Carnegie Institution scientists at Cold Spring Harbor made many contributions to genetics and medicine. In 1908 George H. Shull discovered hybrid corn and the genetic principle behind it called heterosis, or "hybrid vigor." This would become the foundation of modern agricultural genetics. In 1916, Clarence C. Little was among the first scientists to demonstrate a genetic component of cancer. E. Carleton MacDowell in 1928 discovered a strain of mouse called C58 that developed spontaneous leukemia – an early mouse model of cancer. In 1933, Oscar Riddle isolated prolactin, the milk secretion hormone and Wilbur Swingle participated in the discovery of adrenocortical hormone, used to treat Addison's disease.

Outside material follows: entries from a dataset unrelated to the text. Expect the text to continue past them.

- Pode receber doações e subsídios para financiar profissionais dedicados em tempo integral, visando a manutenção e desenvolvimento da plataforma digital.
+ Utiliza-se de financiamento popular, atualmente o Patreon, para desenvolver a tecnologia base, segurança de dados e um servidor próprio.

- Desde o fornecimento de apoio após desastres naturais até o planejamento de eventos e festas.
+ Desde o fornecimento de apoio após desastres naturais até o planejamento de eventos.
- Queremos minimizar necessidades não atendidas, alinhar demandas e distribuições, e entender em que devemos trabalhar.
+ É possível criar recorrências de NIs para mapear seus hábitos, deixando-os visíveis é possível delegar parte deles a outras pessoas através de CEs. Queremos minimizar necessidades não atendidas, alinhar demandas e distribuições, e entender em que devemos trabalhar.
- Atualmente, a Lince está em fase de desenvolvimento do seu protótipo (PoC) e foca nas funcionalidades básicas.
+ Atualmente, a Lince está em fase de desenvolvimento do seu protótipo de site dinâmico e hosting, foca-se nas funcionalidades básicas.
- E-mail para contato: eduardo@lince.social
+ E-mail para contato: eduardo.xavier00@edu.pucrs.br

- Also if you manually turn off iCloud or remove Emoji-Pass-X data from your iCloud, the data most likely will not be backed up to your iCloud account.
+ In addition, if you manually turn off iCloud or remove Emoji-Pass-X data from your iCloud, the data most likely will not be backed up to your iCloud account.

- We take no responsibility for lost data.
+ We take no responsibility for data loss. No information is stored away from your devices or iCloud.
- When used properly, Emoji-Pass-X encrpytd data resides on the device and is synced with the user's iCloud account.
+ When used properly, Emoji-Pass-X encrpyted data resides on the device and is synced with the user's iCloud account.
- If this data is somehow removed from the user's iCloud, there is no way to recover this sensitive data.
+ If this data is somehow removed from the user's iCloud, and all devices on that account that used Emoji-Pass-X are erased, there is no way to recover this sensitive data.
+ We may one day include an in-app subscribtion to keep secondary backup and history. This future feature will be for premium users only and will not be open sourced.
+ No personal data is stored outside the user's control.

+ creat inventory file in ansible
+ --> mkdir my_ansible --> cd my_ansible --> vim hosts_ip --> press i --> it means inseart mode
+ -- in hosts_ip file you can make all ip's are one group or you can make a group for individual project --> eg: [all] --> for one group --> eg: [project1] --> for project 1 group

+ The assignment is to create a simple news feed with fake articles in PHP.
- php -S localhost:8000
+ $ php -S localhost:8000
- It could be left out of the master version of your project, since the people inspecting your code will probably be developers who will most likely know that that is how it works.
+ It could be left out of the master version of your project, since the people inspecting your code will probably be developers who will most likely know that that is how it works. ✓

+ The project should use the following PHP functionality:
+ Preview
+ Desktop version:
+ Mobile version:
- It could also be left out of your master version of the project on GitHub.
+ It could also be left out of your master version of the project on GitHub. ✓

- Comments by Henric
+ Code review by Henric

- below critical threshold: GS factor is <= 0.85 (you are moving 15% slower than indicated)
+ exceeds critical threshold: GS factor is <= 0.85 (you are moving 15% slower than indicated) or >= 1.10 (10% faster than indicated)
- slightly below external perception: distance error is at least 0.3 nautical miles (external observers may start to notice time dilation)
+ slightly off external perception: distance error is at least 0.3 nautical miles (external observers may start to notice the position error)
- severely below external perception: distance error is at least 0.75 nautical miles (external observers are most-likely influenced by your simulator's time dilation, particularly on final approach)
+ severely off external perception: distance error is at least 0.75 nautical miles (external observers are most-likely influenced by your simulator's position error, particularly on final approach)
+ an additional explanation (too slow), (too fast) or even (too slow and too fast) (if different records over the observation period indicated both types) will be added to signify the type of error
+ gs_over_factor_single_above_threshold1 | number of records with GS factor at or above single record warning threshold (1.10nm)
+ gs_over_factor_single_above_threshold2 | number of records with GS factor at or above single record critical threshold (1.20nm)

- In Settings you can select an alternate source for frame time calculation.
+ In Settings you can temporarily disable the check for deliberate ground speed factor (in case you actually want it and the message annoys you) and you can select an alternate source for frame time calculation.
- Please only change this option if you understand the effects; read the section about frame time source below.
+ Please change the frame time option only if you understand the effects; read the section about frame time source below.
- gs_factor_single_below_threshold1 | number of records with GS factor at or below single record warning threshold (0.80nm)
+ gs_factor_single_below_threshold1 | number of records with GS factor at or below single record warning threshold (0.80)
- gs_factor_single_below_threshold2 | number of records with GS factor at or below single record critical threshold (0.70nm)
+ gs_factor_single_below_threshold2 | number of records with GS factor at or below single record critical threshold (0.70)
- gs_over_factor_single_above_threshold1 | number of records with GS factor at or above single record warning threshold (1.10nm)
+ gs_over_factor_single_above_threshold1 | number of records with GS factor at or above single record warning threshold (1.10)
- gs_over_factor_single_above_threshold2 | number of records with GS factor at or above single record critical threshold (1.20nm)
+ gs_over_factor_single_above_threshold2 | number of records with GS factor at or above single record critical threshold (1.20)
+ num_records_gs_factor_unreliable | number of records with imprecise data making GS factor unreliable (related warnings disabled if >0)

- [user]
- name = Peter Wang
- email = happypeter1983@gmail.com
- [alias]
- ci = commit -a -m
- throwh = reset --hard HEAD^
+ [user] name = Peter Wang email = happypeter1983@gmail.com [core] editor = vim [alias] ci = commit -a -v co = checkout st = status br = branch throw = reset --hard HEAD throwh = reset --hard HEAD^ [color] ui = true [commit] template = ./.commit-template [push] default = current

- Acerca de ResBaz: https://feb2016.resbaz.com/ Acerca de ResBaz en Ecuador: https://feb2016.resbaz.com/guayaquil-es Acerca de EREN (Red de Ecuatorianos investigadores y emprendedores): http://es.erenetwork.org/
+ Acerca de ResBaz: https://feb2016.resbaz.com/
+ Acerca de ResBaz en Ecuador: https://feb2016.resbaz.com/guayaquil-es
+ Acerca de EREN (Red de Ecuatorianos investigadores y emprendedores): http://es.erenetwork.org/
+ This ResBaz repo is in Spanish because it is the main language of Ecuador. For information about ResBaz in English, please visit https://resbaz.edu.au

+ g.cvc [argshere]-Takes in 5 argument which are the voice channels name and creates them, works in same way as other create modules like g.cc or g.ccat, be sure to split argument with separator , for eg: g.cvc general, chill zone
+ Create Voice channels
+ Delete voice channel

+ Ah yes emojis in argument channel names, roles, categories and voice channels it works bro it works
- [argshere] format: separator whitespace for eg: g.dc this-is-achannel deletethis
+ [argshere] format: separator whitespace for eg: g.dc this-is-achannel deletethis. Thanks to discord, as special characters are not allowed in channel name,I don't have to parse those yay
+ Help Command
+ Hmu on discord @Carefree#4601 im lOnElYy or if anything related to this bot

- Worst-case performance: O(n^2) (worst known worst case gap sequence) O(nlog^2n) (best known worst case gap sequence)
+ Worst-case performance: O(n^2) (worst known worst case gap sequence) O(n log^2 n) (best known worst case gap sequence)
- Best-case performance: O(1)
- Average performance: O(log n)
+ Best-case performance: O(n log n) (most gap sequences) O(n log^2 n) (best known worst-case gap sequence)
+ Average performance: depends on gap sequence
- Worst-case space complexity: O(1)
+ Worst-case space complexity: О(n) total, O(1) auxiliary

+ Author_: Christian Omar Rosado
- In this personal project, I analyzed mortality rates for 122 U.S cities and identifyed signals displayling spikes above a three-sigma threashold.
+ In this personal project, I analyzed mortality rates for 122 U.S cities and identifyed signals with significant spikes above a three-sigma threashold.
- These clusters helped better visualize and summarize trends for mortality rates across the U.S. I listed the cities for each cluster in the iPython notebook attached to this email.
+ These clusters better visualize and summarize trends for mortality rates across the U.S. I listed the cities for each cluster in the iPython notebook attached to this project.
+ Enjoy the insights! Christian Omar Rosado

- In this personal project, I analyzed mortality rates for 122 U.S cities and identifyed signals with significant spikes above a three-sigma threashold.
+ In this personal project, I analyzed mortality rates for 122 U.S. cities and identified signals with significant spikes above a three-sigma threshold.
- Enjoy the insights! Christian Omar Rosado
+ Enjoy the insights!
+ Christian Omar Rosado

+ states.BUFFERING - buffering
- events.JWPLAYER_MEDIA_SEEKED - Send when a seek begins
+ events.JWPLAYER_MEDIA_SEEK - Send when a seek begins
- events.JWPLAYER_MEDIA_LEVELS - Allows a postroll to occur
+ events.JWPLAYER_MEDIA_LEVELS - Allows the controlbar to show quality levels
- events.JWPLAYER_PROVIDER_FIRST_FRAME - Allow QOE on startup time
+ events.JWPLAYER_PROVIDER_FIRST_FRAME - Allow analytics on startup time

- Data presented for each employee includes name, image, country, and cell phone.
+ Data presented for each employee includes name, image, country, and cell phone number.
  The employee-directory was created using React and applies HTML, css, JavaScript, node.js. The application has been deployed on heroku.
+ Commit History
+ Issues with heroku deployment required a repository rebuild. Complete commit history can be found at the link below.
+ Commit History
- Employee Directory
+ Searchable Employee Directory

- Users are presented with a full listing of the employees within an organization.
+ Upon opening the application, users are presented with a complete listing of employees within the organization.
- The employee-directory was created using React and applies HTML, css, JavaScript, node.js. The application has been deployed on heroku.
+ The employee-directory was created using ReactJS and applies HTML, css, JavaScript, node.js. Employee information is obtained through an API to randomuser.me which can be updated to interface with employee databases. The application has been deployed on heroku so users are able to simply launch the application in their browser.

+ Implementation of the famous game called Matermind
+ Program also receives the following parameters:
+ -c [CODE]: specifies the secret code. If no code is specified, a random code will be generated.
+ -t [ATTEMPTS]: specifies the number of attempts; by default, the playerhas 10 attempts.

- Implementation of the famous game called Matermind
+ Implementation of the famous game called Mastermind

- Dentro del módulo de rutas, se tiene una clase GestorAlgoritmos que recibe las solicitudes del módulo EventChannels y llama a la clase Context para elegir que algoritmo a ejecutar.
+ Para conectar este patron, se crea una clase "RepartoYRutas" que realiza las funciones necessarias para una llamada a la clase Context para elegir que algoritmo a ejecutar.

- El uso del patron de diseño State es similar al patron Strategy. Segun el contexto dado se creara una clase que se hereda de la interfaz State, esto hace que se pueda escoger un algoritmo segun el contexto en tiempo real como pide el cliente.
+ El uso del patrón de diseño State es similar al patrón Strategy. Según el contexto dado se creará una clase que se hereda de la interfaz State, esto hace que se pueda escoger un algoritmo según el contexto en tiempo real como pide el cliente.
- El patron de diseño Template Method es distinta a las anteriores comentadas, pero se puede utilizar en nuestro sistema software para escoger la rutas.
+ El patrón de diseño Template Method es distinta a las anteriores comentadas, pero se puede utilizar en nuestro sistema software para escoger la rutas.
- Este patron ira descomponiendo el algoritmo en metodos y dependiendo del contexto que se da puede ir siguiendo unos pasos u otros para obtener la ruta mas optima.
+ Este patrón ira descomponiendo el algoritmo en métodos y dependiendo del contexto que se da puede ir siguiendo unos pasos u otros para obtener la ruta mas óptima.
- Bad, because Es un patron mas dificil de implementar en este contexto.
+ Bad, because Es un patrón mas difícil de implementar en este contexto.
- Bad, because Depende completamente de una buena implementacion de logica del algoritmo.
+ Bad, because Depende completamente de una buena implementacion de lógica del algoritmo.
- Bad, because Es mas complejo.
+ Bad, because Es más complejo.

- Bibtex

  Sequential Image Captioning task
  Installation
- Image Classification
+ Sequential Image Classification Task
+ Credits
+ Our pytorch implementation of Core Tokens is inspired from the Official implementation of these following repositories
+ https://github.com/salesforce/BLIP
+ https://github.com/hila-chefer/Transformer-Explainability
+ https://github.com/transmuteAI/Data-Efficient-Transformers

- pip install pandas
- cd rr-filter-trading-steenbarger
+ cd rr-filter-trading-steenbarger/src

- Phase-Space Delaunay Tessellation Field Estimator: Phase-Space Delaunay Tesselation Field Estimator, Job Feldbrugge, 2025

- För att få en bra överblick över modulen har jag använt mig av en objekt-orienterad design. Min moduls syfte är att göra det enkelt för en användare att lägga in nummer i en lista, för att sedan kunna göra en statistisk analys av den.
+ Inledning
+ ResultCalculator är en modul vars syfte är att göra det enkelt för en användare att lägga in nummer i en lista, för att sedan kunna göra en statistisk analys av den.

Milislav Demerec was named director of the Laboratory in 1941. Demerec shifted the Laboratory's research focus to the genetics of microbes, thus setting investigators on a course to study the biochemical function of the gene. During World War Two, Demerec directed efforts at Cold Spring Harbor that resulted in major increases in penicillin production.
Beginning in 1941, and annually from 1945, three of the seminal figures of molecular genetics convened summer meetings at Cold Spring Harbor of what they called the Phage Group. Salvador Luria, of Indiana University; Max Delbrück, then of Vanderbilt University; and Alfred Hershey, then of Washington University in St. Louis, sought to discover the nature of genes through study of viruses called bacteriophages that infect bacteria.
- In 1945, Delbrück's famous Phage Course was taught for the first time, inspiring, among others, a young James D. Watson; it was repeated for many years after. CSH Symposia important in the cross-fertilization of ideas among molecular biology's pioneers were held in 1951, 1953, 1956, 1961, 1963, and 1966.
- At the CSH Symposium in summer 1953, Watson made the first public presentation of DNA's double-helix structure.